The eSports phenomenon

A number of ASX-listed stocks are involved in so-called “esports” — competitive gaming that operate revenue models similar to traditional sports.

“eSports is on track to be a $US1.5 billion industry by 2020 as it emulates the business models of major league sports, complete with sponsorships, advertising, media rights, ticket sales and merchandise,” Morgan Stanley said in a January research note.

The global audience for eSports is set to surpass 385 million this year with the total market expected to grow to $US1.5 billion ($1.9 billion) by 2020, according to researcher Newzoo.

eSports Mogul (ASX:ESH) operates Mogul Arena, a platform that automatically creates tournaments for popular games such as CS: GO, DOTA 2 and League of Legends — and matches players.

Mogul Arena just launched in December and isn’t making much money yet. It reported only $76,128 in revenue for calendar 2017 and a loss of $8.5 million.

Arrowhead (ASX:AR1), soon to be renamed Emerge Gaming (ASX:EM1), is raising $5 million to buy privately held eSports play Gaming Battle Ground.

HT&E (ASX:HT1) – formerly known as APN News and Media – has plans to launch a national competitive gaming league with founding teams from most major cities.

‘Gamifying’ real-world industries

There are also a number of other ASX-listed stocks exposed to gaming through the trend towards “gamification”.

Gamification is the process of applying video game mechanics in “real world” applications — everything from bank accounts to workplace safety — to motivate participation, engagement, and loyalty.

One estimate puts the gamification market at $US23 billion by 2022.

KNeoMedia (ASX:KNM) and Adherium (ASX:ADR) offer local exposure to gamification.

KNeoMedia makes educational games targeted towards special education students in the US.

Its flagship game KneoWorld is set in a futuristic world where students take part in numeracy, literacy, science, arts and memory tasks through a gaming setting.

Feedback is sent to teachers to monitor performance and allow for further targeting.

It’s early days for KNeoMedia. The gamification expert banked only $264,401 in the December half and made a loss of $1.3 million.

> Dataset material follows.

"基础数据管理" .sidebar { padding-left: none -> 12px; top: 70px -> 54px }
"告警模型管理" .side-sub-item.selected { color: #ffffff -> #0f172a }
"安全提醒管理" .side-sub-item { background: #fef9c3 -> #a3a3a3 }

But after proving the concept in the New York public school system, the gamification expert is now expanding into other US States.

The shares have taken off from 1.5c in the middle of last year to around 10c today.

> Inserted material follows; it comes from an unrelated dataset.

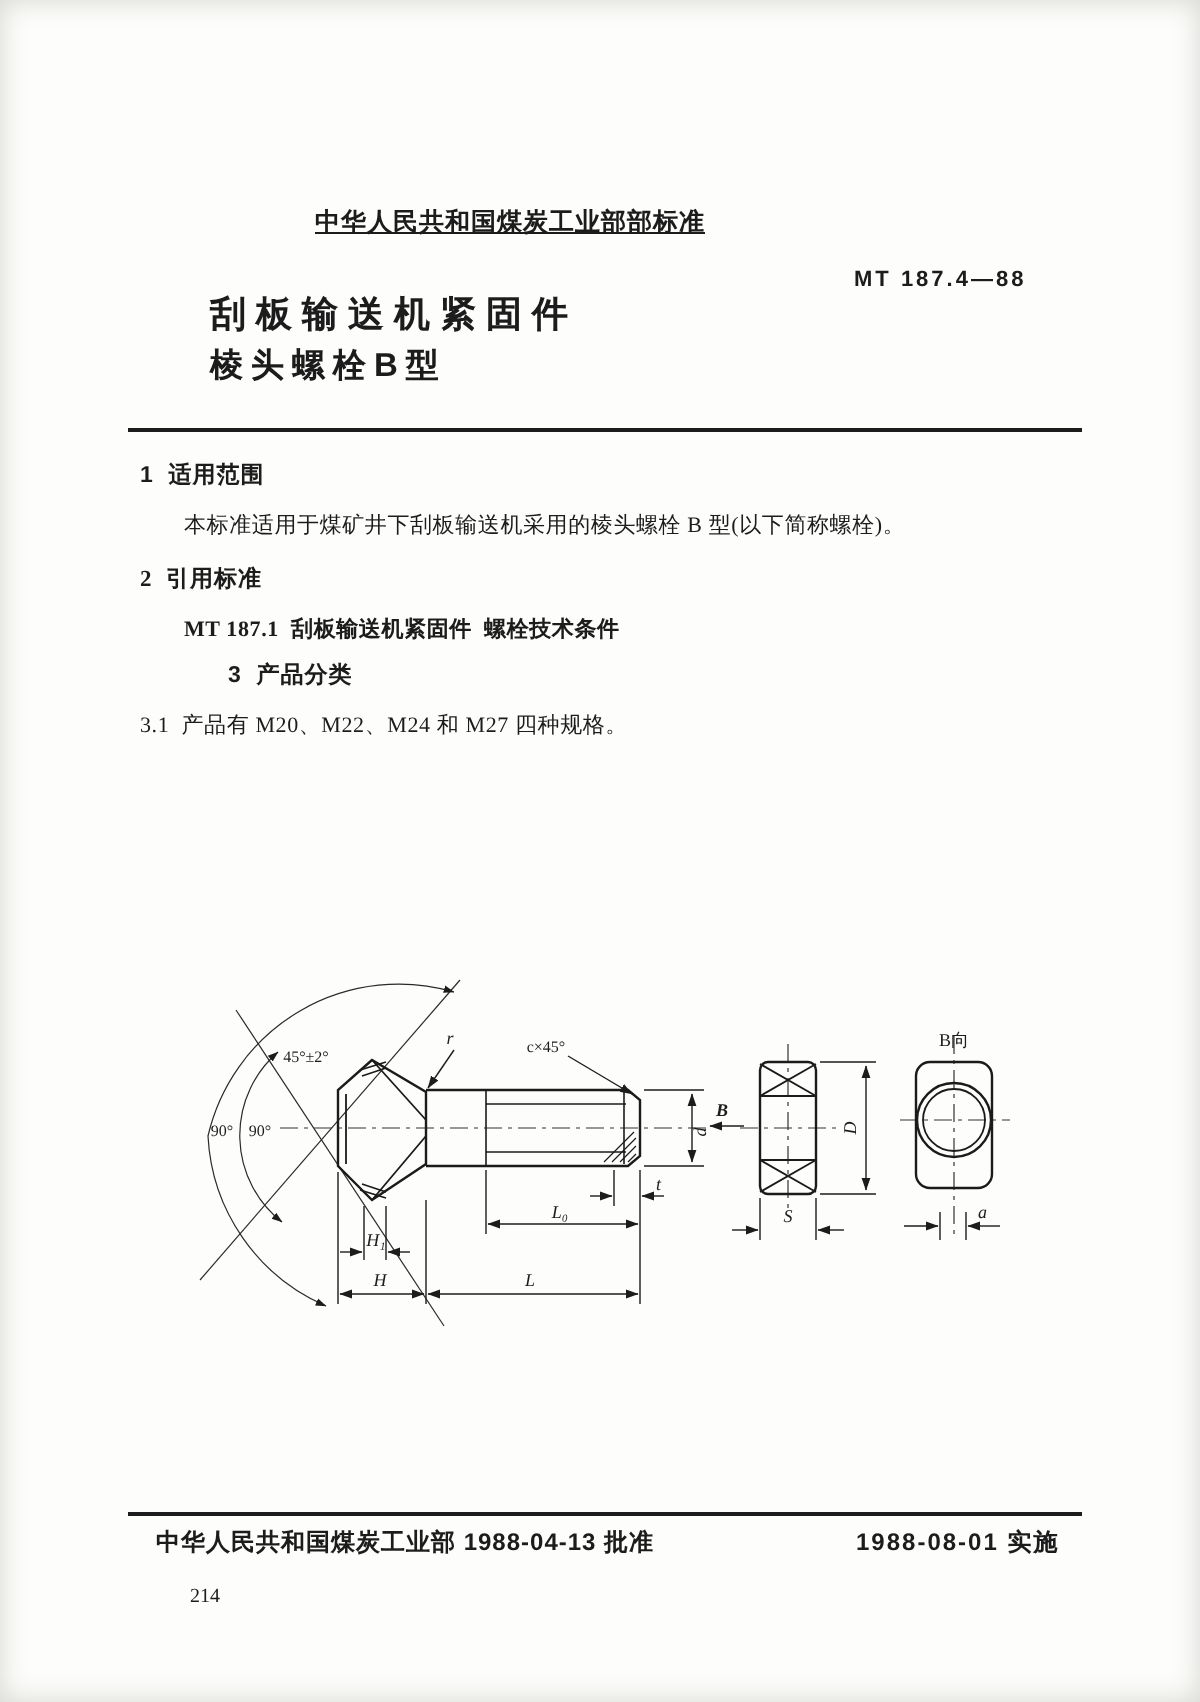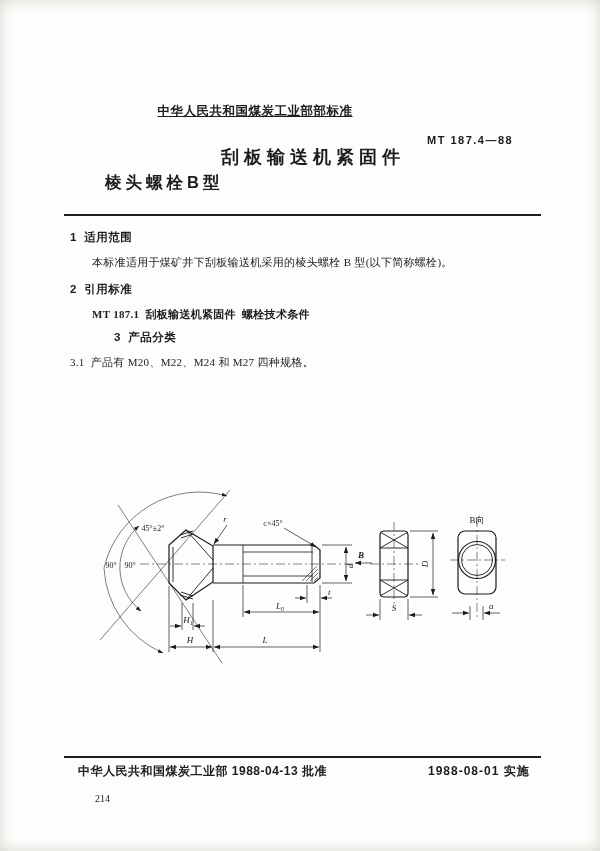"刮板输送机紧固件" .title1 { text-align: right -> left }
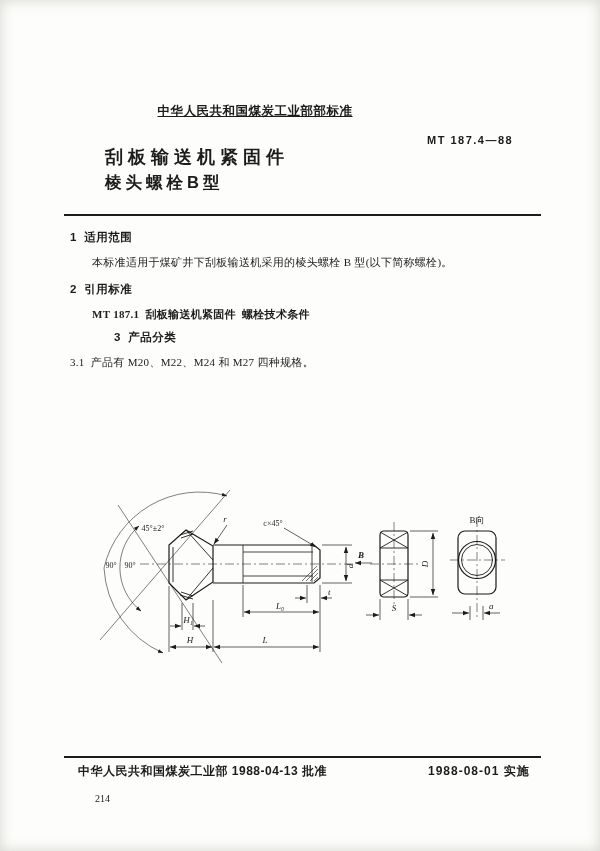"2 引用标准" div.abs { font-family: none -> Liberation Serif, serif }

Meanwhile Adherium applies gamification in the health sector to get patients sticking to their medication regime.

Among other products, Adherium makes a range of “Smartinhaler” devices that connect to an app via Bluetooth and give children updates on their phone about how well they’re using their puffer.

Adherium reported $2.6 million revenue for the December half — a 92 per cent jump on the same period last year.

It made a $5 million loss on the period.